Today’s DNA techniques are just the latest addition to a toolkit used by detectives since ancient times.
May 5, 2023
The practice of forensic science, the critical examination of crime scenes, existed long before it had a name. The 1st-century A.D. Roman jurist Quintilian argued that evidence was not the same as proof unless supported by sound method and reasoning. Nothing should be taken at face value: Even blood stains on a toga, he pointed out, could be the result of a nosebleed or a messy religious sacrifice rather than a murder.
In 6th-century Byzantium, the Justinian Law Code allowed doctors to serve as expert witnesses, recognizing that murder cases required specialized knowledge. In Song Dynasty China, coroners were guided by Song Ci, a 13th-century judge who wrote “The Washing Away of Wrongs,” a comprehensive handbook on criminology and forensic science. Using old case studies, Song provided step-by-step instructions on how to tell if a drowned person had been alive before hitting the water and whether blowflies could be attracted by traces of blood on a murder weapon.

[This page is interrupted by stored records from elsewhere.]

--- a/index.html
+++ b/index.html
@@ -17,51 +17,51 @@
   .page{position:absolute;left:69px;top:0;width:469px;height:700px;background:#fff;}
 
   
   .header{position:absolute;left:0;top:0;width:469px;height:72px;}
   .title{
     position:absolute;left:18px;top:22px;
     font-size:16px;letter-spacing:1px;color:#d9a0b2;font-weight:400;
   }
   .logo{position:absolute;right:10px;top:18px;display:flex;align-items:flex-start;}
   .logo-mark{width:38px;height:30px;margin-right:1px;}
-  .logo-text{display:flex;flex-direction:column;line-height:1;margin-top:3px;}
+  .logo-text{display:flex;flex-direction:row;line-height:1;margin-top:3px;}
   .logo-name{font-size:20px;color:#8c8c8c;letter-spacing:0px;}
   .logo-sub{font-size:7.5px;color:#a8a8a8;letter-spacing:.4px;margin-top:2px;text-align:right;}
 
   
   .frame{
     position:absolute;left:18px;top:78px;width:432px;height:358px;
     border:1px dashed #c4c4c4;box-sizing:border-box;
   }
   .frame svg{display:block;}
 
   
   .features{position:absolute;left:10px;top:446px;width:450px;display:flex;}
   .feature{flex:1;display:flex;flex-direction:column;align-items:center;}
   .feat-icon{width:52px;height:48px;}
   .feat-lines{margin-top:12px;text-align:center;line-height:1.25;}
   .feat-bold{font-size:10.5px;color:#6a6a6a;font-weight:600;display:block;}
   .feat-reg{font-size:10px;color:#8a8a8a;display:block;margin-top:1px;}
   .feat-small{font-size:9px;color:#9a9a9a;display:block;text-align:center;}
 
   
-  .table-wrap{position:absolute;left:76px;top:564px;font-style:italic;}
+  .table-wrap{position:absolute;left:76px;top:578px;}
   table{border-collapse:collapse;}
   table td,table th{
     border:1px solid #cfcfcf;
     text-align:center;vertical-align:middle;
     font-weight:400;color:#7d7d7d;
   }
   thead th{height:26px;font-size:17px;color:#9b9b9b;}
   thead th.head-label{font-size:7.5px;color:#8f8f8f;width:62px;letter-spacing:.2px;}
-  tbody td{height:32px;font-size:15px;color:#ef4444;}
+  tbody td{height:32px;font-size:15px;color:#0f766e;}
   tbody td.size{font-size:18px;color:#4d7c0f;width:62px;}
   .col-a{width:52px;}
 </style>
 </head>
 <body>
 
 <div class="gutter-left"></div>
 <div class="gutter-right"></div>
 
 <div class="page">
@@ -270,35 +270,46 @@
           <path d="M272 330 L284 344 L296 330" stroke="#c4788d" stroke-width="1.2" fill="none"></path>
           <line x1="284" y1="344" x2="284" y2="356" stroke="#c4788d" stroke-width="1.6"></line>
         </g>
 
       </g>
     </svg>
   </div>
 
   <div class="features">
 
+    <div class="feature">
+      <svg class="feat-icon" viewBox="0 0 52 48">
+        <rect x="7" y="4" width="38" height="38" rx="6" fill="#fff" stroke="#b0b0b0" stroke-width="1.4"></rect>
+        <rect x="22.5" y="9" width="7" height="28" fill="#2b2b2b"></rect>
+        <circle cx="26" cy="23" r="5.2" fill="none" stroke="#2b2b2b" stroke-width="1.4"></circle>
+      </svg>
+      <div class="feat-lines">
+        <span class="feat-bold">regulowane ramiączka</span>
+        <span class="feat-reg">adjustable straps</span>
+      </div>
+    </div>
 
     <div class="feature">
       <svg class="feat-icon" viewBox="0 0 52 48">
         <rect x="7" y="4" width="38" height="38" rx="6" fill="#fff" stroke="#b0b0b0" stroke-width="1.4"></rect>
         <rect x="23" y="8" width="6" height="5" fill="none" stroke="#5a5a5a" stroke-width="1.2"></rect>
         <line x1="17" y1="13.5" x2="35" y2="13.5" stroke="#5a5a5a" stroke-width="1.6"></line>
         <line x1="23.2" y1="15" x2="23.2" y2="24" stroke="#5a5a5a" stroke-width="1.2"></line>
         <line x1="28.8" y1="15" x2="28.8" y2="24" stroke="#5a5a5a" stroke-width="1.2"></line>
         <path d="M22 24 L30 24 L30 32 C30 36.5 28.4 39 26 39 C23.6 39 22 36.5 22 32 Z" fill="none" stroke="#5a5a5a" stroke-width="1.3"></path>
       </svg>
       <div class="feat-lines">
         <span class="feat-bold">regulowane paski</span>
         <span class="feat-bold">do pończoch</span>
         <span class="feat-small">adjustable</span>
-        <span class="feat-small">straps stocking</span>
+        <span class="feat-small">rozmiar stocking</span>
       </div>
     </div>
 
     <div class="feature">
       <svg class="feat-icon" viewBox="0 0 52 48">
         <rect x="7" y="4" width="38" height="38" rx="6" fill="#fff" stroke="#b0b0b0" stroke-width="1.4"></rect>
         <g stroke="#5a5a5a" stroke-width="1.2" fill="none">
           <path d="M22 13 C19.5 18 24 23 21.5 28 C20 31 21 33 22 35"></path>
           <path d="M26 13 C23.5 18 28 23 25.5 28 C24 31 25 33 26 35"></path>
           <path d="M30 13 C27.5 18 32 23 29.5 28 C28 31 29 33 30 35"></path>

As late as the 17th century, however, Western investigators were still prone to attributing unexplained deaths to supernatural causes. In 1691 the sudden death of Henry Sloughter, the colonial governor of New York, provoked public hysteria. It subsided after an autopsy performed by six physicians proved that blocked lungs, not spells or poison, were responsible. The case was a watershed in placing forensic pathology at the heart of the American judicial system.
Growing confidence in scientific methods resulted in more systematic investigations, which increased the chances of a case being solved. In England in 1784, the conviction of John Toms for the murder of Edward Culshaw hinged on a paper scrap pulled from Culshaw’s bullet wound. The jagged edge was found to match up perfectly with a torn sheet of paper found in Toms’s pocket.

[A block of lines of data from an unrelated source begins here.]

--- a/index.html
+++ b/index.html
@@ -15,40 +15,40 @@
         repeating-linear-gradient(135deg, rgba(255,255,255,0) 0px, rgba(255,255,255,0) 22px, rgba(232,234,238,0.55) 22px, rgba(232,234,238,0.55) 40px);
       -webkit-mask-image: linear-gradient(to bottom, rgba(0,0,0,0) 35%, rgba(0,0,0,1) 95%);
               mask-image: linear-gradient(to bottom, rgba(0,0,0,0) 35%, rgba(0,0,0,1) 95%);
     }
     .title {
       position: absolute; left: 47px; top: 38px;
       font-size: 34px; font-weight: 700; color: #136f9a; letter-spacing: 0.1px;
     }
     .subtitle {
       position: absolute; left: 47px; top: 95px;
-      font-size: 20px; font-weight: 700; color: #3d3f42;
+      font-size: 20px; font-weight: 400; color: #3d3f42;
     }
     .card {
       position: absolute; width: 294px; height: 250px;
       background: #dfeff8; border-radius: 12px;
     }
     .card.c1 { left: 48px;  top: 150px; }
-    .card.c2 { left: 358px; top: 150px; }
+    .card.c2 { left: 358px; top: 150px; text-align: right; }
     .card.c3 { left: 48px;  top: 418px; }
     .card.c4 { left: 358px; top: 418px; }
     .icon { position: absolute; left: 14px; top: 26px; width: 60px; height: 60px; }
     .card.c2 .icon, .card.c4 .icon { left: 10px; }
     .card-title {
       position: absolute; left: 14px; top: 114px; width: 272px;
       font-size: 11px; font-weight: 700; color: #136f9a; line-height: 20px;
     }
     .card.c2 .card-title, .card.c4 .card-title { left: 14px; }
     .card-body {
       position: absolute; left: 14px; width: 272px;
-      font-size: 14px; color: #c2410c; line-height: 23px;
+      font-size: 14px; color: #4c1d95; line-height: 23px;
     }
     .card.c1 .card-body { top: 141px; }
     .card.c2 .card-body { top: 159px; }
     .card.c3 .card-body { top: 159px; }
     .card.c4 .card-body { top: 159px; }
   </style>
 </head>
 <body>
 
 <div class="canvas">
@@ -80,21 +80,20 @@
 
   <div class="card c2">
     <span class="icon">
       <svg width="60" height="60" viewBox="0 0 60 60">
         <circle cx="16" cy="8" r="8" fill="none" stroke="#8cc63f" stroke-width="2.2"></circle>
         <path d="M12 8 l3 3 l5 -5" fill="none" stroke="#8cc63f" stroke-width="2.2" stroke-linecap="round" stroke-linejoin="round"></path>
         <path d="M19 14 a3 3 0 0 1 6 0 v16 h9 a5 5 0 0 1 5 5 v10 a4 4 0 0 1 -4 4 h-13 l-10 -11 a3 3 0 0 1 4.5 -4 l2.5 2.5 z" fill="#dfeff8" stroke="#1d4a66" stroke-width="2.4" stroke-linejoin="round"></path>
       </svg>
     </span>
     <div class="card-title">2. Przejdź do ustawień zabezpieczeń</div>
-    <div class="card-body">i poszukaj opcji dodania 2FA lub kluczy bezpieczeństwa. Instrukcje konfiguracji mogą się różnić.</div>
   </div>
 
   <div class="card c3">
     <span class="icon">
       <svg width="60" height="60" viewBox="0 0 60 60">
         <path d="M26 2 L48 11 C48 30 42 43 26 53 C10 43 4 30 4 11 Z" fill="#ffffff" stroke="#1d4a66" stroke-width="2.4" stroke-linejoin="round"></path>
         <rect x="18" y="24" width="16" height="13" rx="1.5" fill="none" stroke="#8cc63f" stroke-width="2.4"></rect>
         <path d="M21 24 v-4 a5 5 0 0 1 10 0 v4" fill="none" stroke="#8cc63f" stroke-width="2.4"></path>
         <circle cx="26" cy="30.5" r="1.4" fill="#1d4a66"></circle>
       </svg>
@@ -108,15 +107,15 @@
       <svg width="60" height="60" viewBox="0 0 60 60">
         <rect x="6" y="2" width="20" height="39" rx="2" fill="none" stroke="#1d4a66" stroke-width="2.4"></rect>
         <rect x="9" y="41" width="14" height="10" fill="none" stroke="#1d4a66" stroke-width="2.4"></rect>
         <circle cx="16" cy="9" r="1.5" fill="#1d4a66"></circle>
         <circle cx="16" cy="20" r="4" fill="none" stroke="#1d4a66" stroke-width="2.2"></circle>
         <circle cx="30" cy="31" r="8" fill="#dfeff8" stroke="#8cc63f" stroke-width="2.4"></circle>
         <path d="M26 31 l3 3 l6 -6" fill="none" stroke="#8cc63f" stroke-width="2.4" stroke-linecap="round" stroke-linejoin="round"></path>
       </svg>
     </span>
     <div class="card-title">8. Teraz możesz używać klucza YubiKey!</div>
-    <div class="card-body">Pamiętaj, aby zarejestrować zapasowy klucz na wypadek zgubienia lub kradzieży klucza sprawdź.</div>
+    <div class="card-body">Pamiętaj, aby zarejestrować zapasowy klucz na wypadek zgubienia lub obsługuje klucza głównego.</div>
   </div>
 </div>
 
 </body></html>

Still, the only way to determine whether a suspect was present at the scene of a crime was by visual identification. By the late 19th century, studies by Charles Darwin’s cousin, the anthropologist Sir Francis Galton, and others had established that every individual has unique fingerprints. Fingerprint evidence might have helped to identify Jack the Ripper in 1888, but official skepticism kept the police from pursuing it.
Four years later, in Argentina, fingerprints were used to solve a crime for the first time. Two police officers, Juan Vucetich and Eduardo Alvarez, ignored their superiors’ distrust of the method to prove that a woman had murdered her children so she could marry her lover.
The success of fingerprinting ushered in a golden age of forensic innovation, driven by ambition but guided by scientific principles. By the 1930s, dried blood stains could be analyzed for their blood type and bullets could be matched to the guns that fired them. Almost a century later, the first principle of forensic science still stands: Every contact leaves a trace.